Configure classic private connectivity to Databricks

This page provides configuration steps to enable classic compute plane (back-end) private connectivity for AWS PrivateLink.

Configuring a classic compute plane PrivateLink connection provides critical security and compliance benefits for your data processing environment:

  • Enhanced security: Prevents your Databricks clusters from communicating with the control plane over the public internet, isolating your data workloads from public networks.
  • Compliance requirements: Helps meet strict regulatory and corporate compliance mandates that require all internal cloud traffic to remain on a private network.
  • Data exfiltration control: By securing the connection from the compute plane that actively processes data, you add a powerful layer of protection against data exfiltration.

Architecture overview

Classic compute plane PrivateLink (classic compute to control plane) connects Databricks classic compute resources in a customer VPC to workspace core services.
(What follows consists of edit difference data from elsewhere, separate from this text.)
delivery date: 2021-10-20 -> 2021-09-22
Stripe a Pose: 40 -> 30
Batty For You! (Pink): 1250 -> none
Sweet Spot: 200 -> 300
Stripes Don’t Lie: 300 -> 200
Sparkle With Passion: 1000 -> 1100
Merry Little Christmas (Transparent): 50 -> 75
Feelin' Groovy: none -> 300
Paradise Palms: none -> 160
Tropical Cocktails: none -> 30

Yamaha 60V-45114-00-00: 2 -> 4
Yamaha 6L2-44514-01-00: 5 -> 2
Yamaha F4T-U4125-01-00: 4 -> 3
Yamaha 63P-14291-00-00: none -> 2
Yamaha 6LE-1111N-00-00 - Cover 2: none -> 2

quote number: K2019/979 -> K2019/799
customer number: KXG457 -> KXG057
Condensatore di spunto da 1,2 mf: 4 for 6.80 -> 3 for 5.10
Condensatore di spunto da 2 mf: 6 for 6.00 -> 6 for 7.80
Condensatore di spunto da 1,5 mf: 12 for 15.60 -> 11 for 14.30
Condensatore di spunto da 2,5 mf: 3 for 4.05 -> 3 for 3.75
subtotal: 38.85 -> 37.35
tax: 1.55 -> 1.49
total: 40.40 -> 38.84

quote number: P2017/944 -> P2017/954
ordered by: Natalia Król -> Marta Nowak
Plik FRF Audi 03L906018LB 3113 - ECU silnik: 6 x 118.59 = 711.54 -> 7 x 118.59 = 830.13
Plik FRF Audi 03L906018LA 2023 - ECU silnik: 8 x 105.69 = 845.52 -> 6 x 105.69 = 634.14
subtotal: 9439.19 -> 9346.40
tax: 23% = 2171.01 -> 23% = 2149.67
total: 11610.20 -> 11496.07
Classic compute connects to the control plane for Databricks REST APIs and secure cluster connectivity relay.

See Configure classic private connectivity to Databricks.

Requirements

  • Your Databricks account is on the Enterprise pricing tier.
  • Your Databricks workspace must use a customer-managed VPC. You can't convert an existing workspace from a Databricks-managed VPC to a customer-managed VPC. See Configure a customer-managed VPC.
  • Your Databricks workspace must use secure cluster connectivity. To add classic compute plane PrivateLink to an older workspace that doesn't use secure cluster connectivity, contact your Databricks account team.
  • You must have all necessary AWS permissions to set up a Databricks workspace and to create new VPC endpoints for your workspace.

Best practices

Databricks recommends the following for a resilient and manageable setup:

  • Share VPC endpoints: You can share classic VPC endpoints across multiple workspaces that use the same customer-managed VPC because they are VPC-level resources.
  • Separate subnet for VPC endpoints: Create a dedicated subnet for VPC endpoints to follow the principle of least privilege and simplify network management.
  • Separate security groups: Use distinct security groups for classic compute and VPC endpoints to enforce granular access controls.
  • Plan network sizing carefully: Verify that your VPC and subnets have adequate IP address space. See Configure a customer-managed VPC.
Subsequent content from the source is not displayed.